> **WORK REQUEST**
Quote the listing below word for word, stopping after the line that contains "advanced Obsidian features".

> **MATERIAL SHOWN**
______________________________

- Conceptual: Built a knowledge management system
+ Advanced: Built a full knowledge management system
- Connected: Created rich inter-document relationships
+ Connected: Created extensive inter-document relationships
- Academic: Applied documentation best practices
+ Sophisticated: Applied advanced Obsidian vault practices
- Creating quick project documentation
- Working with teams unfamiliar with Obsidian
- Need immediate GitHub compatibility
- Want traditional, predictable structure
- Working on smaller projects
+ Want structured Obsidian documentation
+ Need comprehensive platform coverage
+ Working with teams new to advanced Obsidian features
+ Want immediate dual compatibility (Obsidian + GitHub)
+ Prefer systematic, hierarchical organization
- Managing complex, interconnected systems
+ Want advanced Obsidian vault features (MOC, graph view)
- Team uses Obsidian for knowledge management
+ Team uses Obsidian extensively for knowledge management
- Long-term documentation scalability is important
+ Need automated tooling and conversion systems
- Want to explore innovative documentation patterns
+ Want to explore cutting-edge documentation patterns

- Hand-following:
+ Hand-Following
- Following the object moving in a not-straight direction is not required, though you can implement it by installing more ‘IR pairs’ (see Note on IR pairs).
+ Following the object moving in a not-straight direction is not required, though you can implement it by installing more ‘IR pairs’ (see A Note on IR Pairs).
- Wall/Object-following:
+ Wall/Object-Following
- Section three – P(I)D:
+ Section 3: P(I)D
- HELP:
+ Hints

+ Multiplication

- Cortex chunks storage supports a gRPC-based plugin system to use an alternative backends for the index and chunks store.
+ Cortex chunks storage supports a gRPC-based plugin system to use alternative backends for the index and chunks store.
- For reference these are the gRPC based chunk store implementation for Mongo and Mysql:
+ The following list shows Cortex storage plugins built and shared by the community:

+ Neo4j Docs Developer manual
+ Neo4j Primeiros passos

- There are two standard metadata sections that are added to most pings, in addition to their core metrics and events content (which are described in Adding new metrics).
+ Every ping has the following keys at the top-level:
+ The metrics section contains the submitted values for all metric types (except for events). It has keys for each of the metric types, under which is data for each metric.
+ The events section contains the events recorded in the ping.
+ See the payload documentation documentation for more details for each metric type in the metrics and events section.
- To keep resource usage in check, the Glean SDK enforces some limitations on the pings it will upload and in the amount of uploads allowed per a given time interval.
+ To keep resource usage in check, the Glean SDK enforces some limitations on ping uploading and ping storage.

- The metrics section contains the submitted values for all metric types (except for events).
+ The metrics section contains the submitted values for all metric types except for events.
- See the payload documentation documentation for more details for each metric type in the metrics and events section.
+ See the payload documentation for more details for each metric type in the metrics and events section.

______________________________

> **RESULT FOR THIS EXERCISE**
- Conceptual: Built a knowledge management system
+ Advanced: Built a full knowledge management system
- Connected: Created rich inter-document relationships
+ Connected: Created extensive inter-document relationships
- Academic: Applied documentation best practices
+ Sophisticated: Applied advanced Obsidian vault practices
- Creating quick project documentation
- Working with teams unfamiliar with Obsidian
- Need immediate GitHub compatibility
- Want traditional, predictable structure
- Working on smaller projects
+ Want structured Obsidian documentation
+ Need comprehensive platform coverage
+ Working with teams new to advanced Obsidian features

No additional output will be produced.